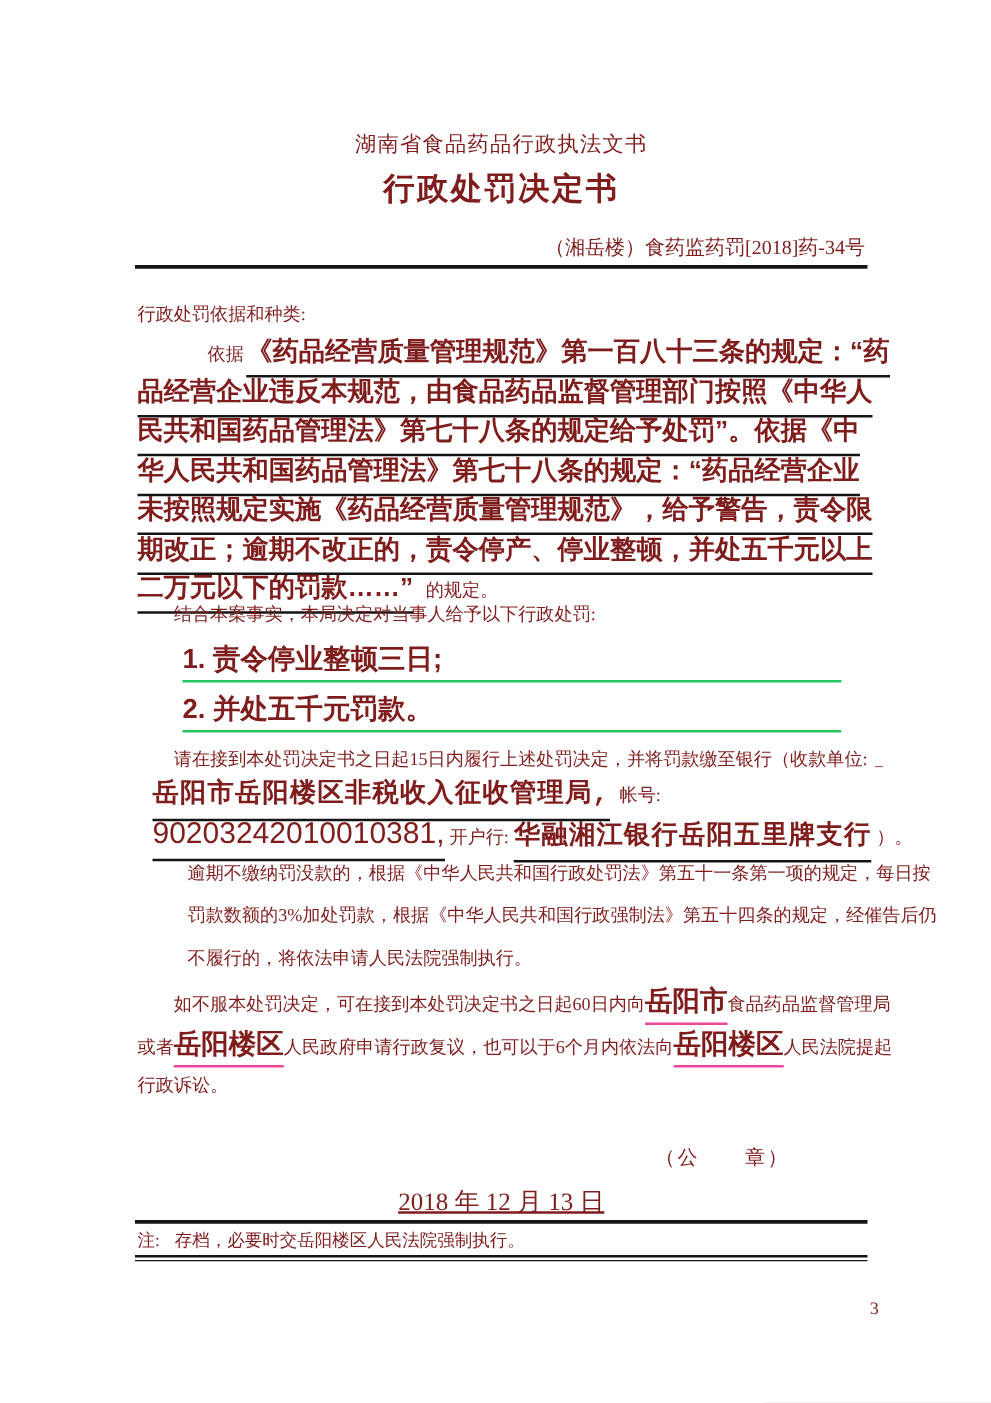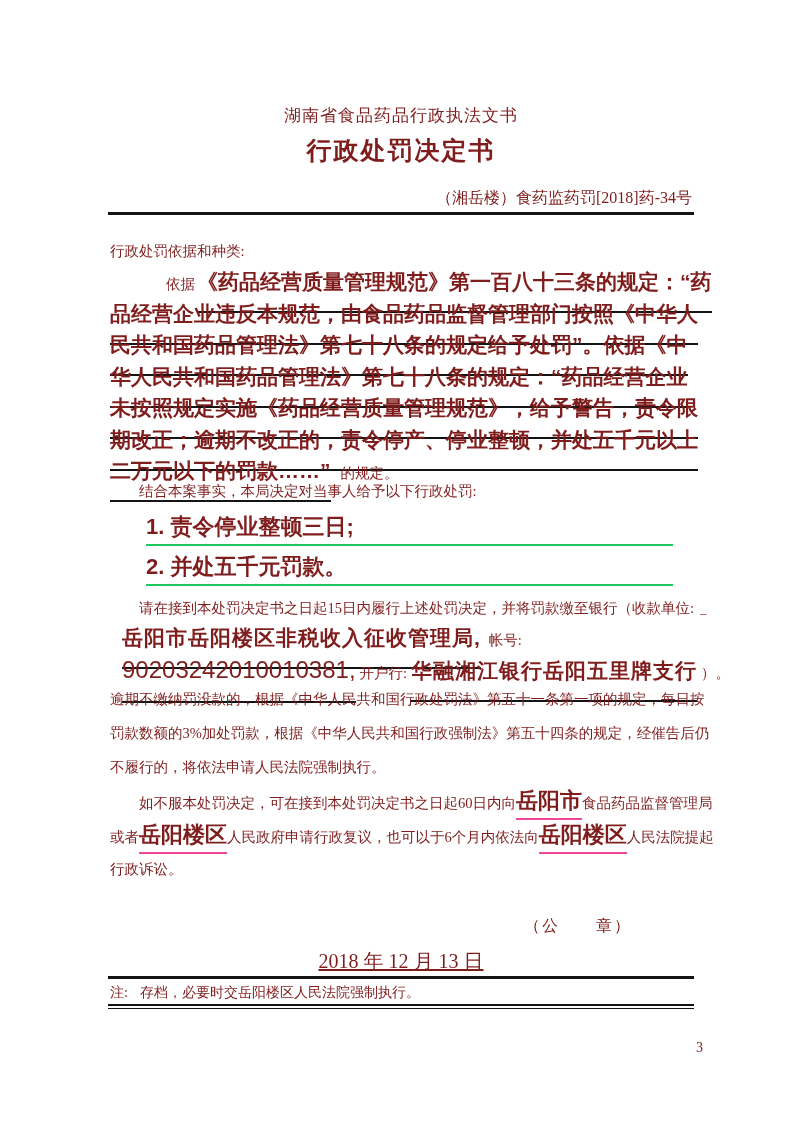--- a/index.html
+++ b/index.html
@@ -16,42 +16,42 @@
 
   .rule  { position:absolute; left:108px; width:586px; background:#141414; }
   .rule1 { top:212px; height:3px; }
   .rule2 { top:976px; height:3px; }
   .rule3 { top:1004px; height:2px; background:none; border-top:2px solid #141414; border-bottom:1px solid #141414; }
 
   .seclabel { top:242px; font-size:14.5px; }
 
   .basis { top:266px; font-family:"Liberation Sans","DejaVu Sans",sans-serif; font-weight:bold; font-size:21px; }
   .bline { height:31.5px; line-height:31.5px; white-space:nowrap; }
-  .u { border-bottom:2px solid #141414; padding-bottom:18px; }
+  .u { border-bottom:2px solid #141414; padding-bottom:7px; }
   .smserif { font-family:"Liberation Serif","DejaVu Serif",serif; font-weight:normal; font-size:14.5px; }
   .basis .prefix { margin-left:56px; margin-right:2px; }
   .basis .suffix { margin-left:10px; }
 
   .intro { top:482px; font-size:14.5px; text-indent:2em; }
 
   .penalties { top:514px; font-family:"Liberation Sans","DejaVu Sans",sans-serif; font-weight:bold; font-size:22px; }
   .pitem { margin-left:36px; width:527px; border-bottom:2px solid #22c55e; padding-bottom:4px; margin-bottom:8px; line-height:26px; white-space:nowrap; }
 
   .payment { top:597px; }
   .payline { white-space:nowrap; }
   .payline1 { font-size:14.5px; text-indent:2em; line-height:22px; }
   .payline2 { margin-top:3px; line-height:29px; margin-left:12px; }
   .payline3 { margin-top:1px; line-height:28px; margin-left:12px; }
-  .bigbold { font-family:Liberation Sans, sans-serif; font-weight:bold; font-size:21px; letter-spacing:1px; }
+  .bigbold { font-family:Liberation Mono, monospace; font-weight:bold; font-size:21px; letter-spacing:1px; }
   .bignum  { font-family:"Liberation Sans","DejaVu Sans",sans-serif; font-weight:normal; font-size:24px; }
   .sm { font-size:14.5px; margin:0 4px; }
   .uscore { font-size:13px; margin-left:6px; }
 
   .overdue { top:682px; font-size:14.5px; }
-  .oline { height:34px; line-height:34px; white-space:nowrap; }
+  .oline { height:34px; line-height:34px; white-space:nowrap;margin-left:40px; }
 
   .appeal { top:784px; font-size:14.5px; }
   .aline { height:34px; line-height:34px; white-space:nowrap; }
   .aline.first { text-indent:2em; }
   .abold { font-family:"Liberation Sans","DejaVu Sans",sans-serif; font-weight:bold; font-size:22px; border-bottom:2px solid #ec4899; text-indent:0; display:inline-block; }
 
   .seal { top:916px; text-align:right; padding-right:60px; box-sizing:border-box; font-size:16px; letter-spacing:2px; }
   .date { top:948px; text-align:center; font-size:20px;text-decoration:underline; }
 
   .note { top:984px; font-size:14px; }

.....

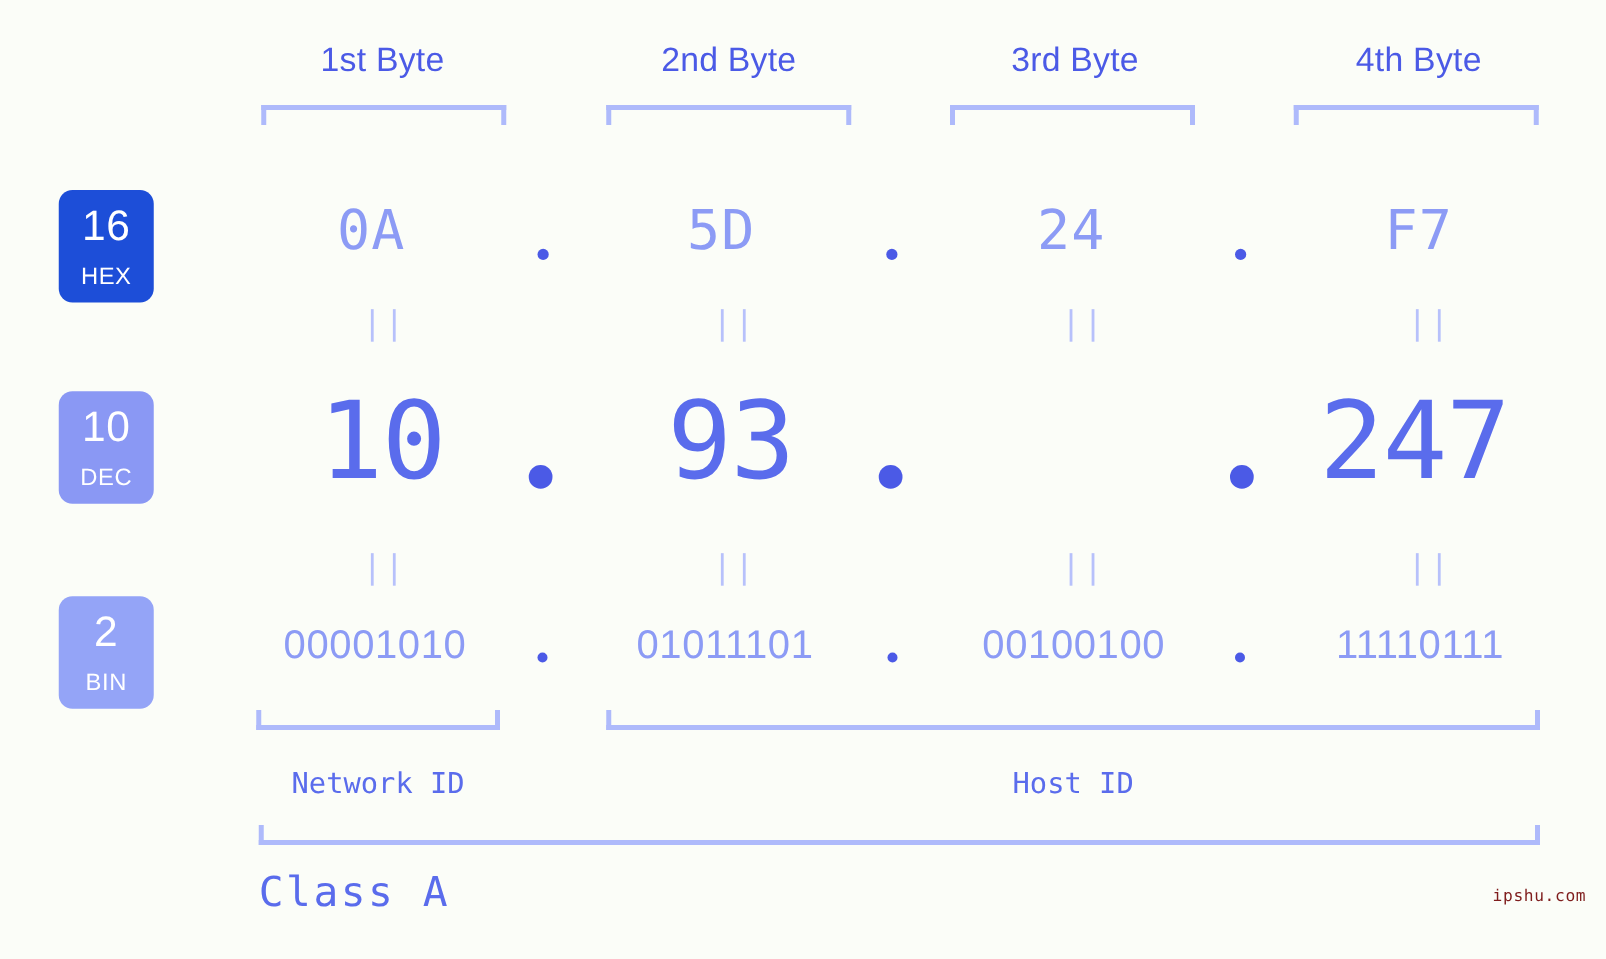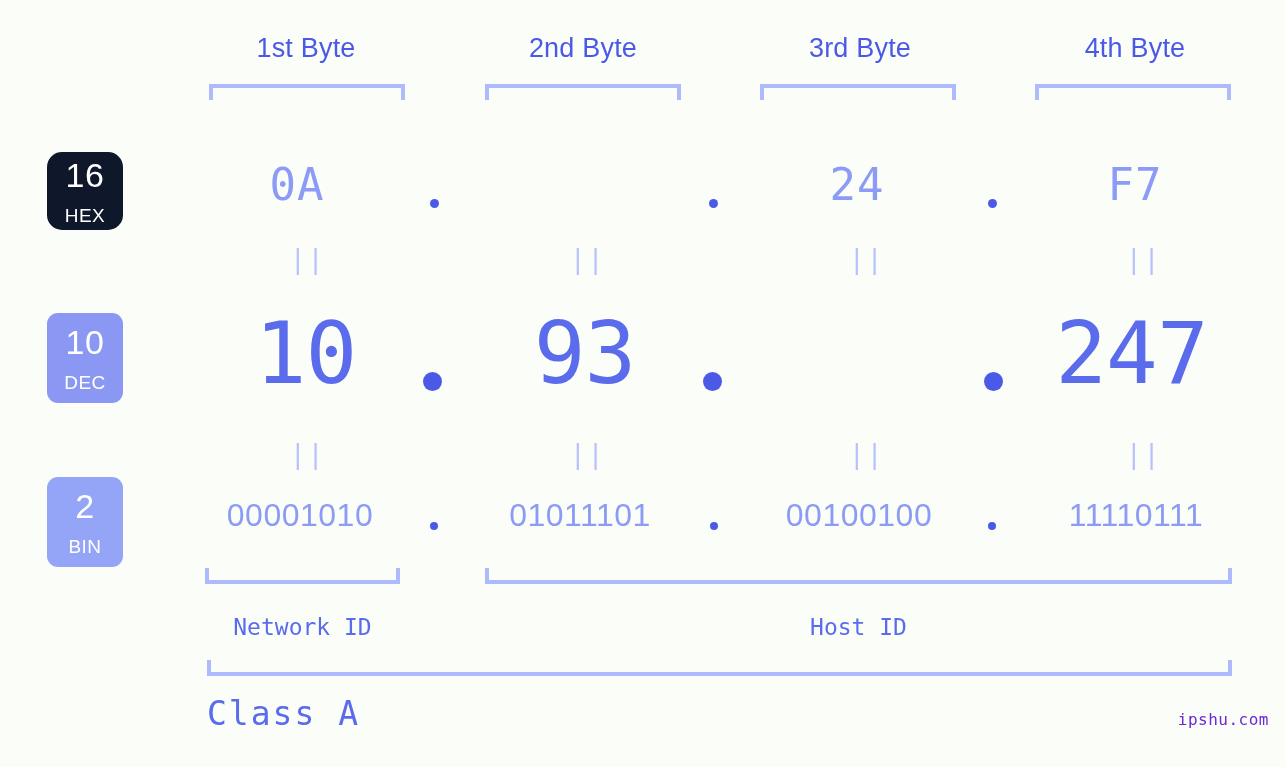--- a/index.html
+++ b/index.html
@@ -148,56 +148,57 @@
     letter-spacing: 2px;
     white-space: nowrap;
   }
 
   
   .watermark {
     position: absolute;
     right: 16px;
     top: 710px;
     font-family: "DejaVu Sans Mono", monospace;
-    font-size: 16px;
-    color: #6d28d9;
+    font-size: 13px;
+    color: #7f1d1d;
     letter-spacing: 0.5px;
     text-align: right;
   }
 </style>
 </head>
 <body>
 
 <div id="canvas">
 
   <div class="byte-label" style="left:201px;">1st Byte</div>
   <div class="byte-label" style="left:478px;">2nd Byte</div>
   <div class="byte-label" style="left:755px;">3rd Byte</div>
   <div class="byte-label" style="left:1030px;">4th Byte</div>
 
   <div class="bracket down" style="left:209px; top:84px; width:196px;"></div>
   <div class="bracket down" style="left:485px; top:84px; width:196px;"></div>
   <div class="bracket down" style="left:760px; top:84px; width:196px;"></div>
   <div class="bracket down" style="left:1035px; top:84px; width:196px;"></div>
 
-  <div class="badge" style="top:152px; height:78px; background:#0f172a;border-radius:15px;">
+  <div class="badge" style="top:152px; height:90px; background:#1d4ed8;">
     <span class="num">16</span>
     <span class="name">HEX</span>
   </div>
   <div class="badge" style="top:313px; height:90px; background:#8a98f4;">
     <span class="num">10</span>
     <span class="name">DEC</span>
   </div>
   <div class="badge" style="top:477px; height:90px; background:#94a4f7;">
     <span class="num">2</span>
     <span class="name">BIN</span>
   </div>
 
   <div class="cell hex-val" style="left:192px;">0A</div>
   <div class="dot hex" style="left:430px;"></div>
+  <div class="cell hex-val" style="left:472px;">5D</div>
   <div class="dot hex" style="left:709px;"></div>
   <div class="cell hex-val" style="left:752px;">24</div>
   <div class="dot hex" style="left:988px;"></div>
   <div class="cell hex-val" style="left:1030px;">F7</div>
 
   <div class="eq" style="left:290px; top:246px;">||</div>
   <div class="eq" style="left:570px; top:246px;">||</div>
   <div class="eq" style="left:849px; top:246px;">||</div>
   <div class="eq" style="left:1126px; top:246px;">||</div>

.....

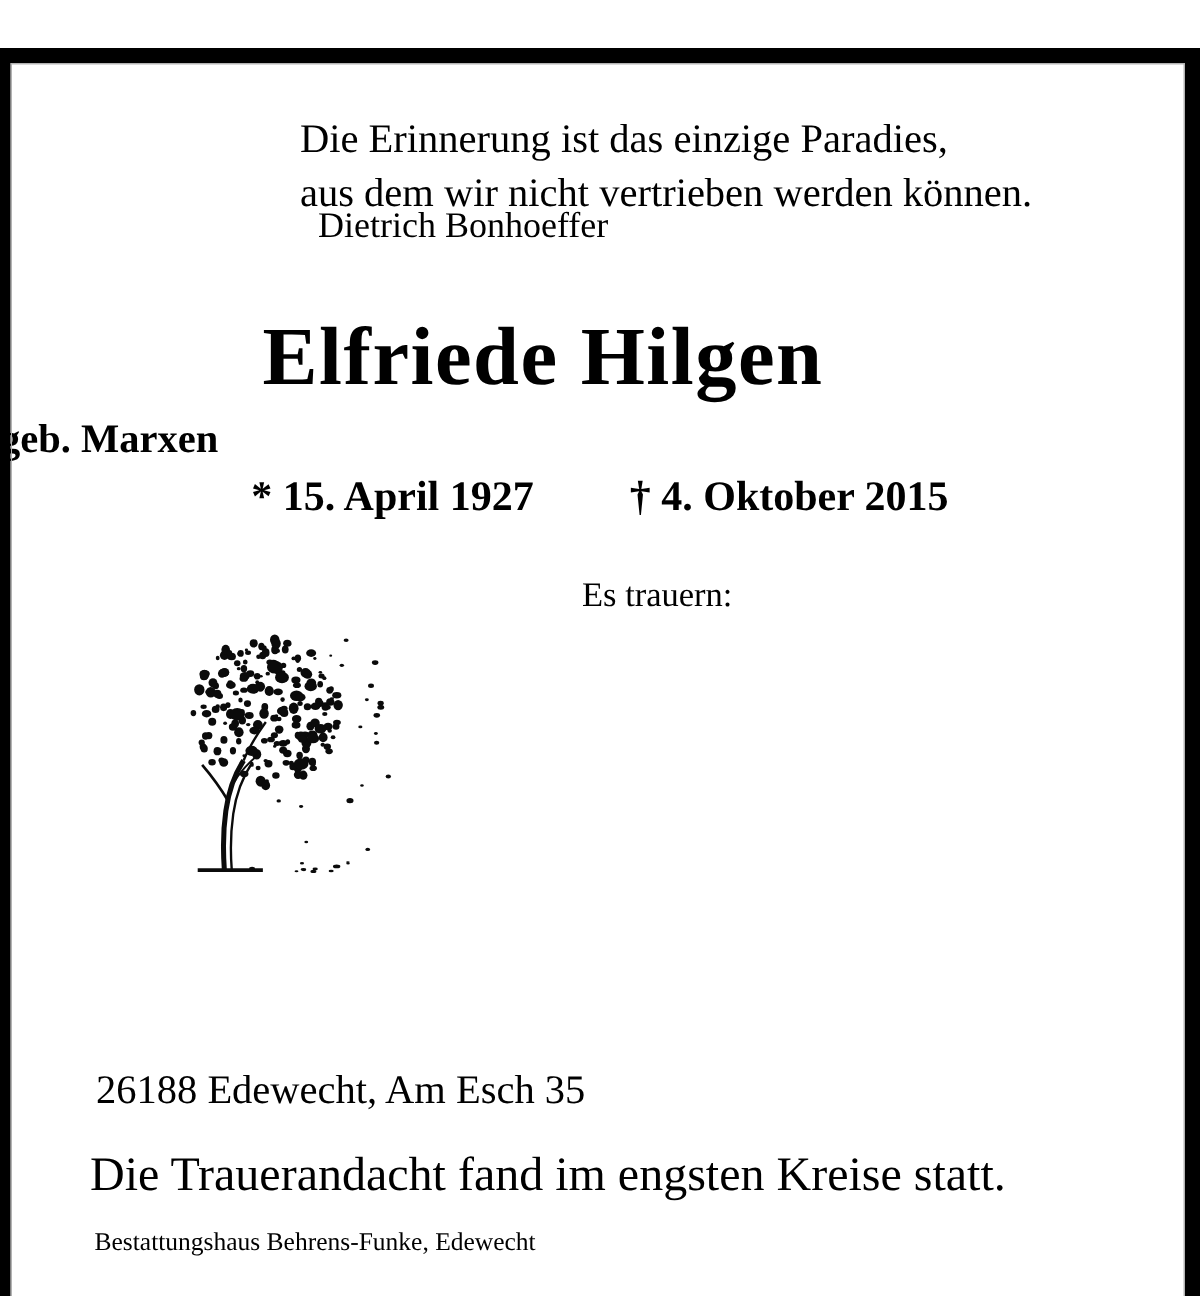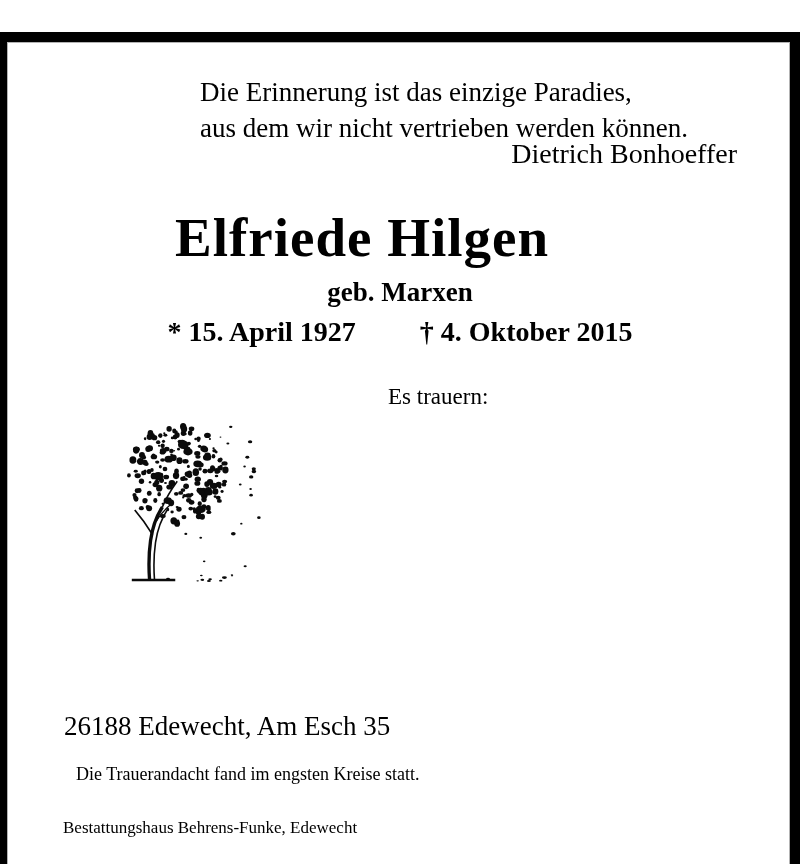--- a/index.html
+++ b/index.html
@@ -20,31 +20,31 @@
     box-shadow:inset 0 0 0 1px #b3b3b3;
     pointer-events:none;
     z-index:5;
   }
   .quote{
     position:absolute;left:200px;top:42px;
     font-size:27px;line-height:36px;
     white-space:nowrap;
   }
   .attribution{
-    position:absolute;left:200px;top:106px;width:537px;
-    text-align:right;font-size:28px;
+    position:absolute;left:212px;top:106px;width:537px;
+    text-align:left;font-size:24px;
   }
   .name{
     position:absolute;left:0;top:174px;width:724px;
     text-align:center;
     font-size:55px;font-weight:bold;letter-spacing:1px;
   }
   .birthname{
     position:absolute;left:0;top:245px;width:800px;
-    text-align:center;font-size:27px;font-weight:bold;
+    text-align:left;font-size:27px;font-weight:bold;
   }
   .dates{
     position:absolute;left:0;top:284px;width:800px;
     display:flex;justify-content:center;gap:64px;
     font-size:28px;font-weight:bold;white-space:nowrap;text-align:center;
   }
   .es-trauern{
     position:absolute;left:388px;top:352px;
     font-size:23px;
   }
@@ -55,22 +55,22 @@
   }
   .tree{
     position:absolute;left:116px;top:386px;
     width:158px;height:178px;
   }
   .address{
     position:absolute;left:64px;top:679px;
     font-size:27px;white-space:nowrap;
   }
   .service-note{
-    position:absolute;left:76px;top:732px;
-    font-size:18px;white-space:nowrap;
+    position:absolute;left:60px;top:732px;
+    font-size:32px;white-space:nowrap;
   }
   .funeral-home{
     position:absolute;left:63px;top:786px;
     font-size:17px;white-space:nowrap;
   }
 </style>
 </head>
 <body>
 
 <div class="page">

.....

*The task*.
Using the entries above, return each line in which the word "none" occurs.

*Worked solution*.
   .rule3 { top:1004px; height:2px; background:none; border-top:2px solid #141414; border-bottom:1px solid #141414; }
     pointer-events:none;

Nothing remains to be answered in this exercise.